### PROBLEM DESCRIPTION
Repeat the records word for word, excluding any picture.

### GIVEN DATA
▼

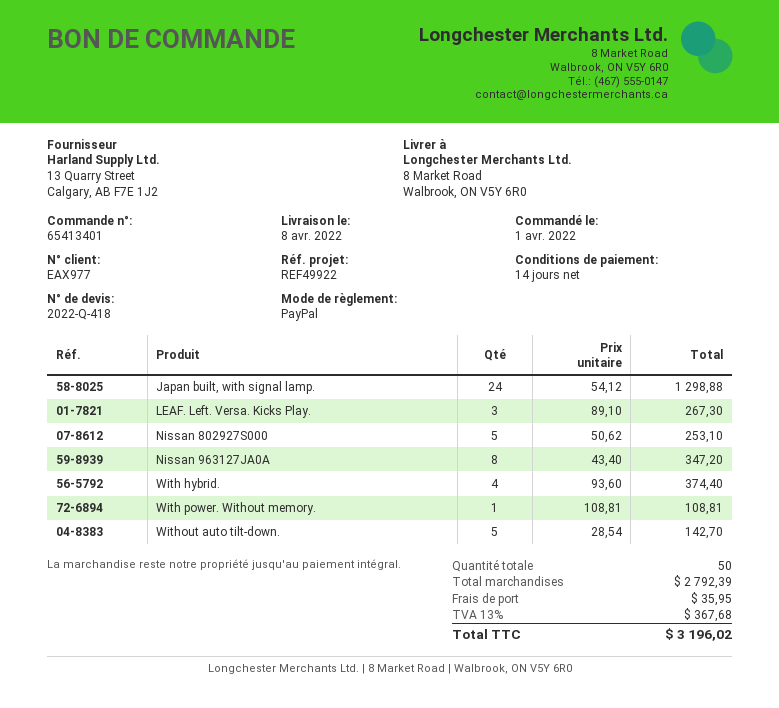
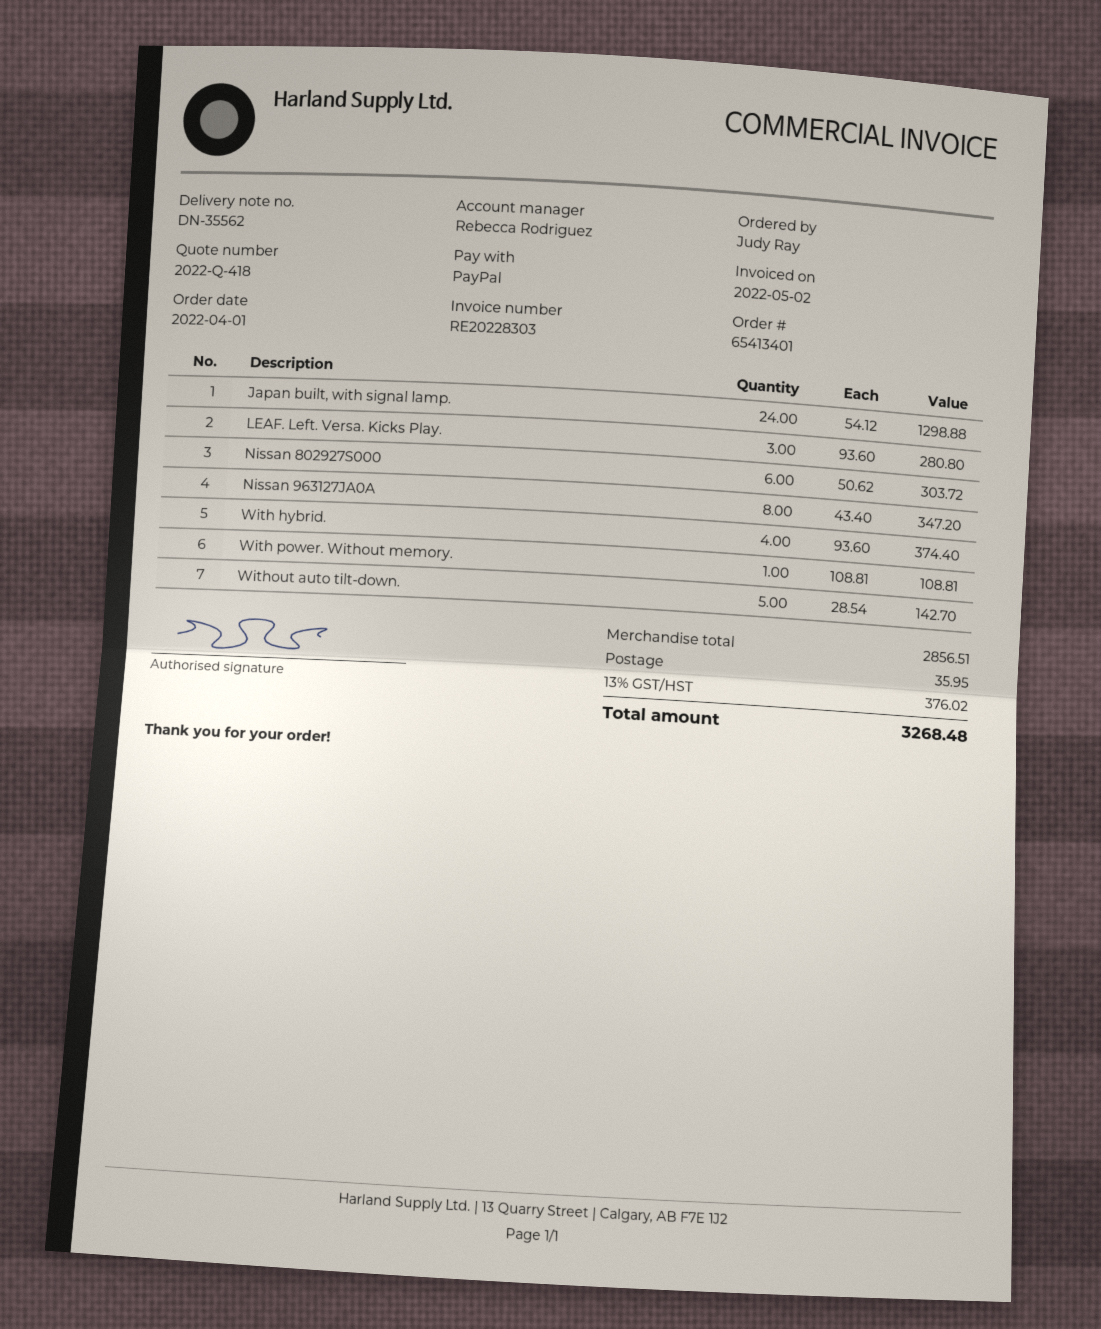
LEAF. Left. Versa. Kicks Play.: 3 x 89.10 = 267.30 -> 3 x 93.60 = 280.80
Nissan 802927S000: 5 x 50.62 = 253.10 -> 6 x 50.62 = 303.72
subtotal: 2792.39 -> 2856.51
tax: 13% = 367.68 -> 13% = 376.02
total: 3196.02 -> 3268.48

▲

### RESPONSE TO THIS EXERCISE
LEAF. Left. Versa. Kicks Play.: 3 x 89.10 = 267.30 -> 3 x 93.60 = 280.80
Nissan 802927S000: 5 x 50.62 = 253.10 -> 6 x 50.62 = 303.72
subtotal: 2792.39 -> 2856.51
tax: 13% = 367.68 -> 13% = 376.02
total: 3196.02 -> 3268.48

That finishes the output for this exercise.